Verblendung bei Gelehrten und ihren Anhängern
Besonders schlimme Auswirkungen hat dies, wenn die Anhänger einer islamischen Gruppe oder eines islamischen Gelehrten regelrecht feindschaftlich und respektlos gegenüber anderen Gelehrten sind – obwohl diese sich auch nach Koran und Sunna richten und nur möglicherweise eine etwas andere Herangehensweise an den Fiqh haben. Solche leichten Unterschiede in der Herangehensweise an den islamischen Fiqh hatten auch die Führer der klassischen Rechtsschulen Imam Abu Hanifa, Imam Malik, Imam Schafi’i und Imam Ahmad, möge Gott mit ihnen allen zufrieden sein.
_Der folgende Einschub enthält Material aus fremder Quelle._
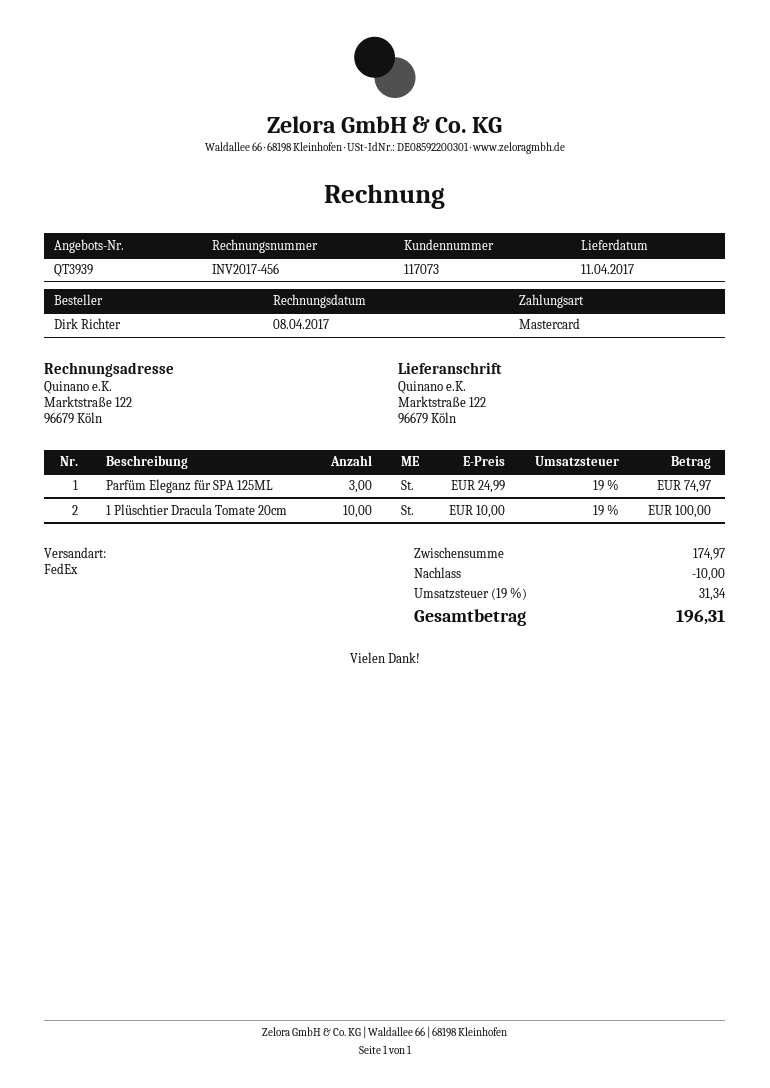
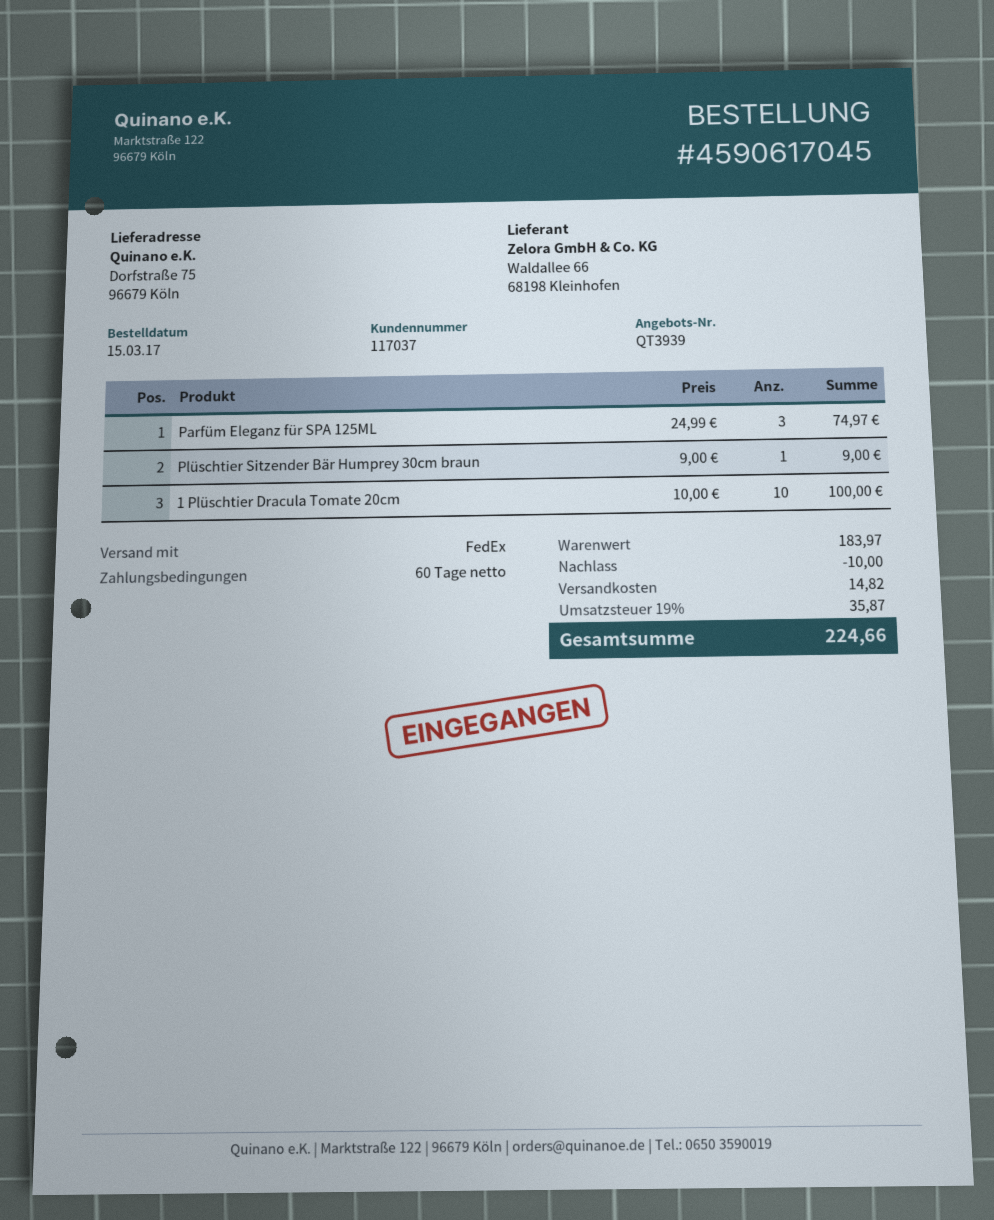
customer number: 117073 -> 117037
ship to: Marktstraße 122, 96679 Köln -> Dorfstraße 75, 96679 Köln
Plüschtier Sitzender Bär Humprey 30cm braun: none -> 1 x 9.00 = 9.00
subtotal: 174.97 -> 183.97
shipping: none -> 14.82
tax: 19% = 31.34 -> 19% = 35.87
total: 196.31 -> 224.66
Oft findet bei solchen Leuten eine regelrechte Zensur statt, so dass z. B. Bücher von anderen als den eigenen Gelehrten erst gar nicht in den eigenen Institutionen zugelassen werden bzw. offen gesagt wird:
„Nimm nichts von diesen Gelehrten an“.
Diese Krankheit befällt manchmal auch die Gelehrten selber, so dass sie – auch vor ihren Schülern – respektlos und subjektiv über die Ansichten anderer Gelehrten urteilen. Sie verbieten ihren Schülern, irgendetwas von anderen Gelehrten anzunehmen und machen diese schlecht. Die Folge ist, dass die Schüler Frechheit und Respektlosigkeit gegenüber Gelehrten lernen.
Außerdem ist auch Folgendes zu sagen: Wenn ein solcher Gelehrter seinen Schülern andauernd sagt: „Wir haben recht, hör den anderen erst gar nicht zu“, dann lernen seine Schüler oder Studenten auch nichts anderes. Wie kann man denn dann sagen: „Wir haben recht und die anderen liegen falsch“!?


Quelle: تزكية – Tazkija / Charakterreinigung – Wie man ein guter Mensch wird
Diese Buch basiert zumeist auf dem klassischen Werk Mukhtasar Minhādsch al-Qāsidīn von Ibn Qudama al-Maqdisi (651-689 n. H.).
Dieses ist eine Kurzfassung des Werkes Minhādsch al-Qāsidīn (Der Weg der Strebenden) von Ibn al-Dschauzi (510-594 n. H.), welches widerum eine Redigierung des Werks إحياء علوم الدين / Ihja’ Ulum ad-Din (Die Wiederbelebung der religiösen Wissenschaften) von Abu Hamid al-Ghazali (450-505 n. H.) ist.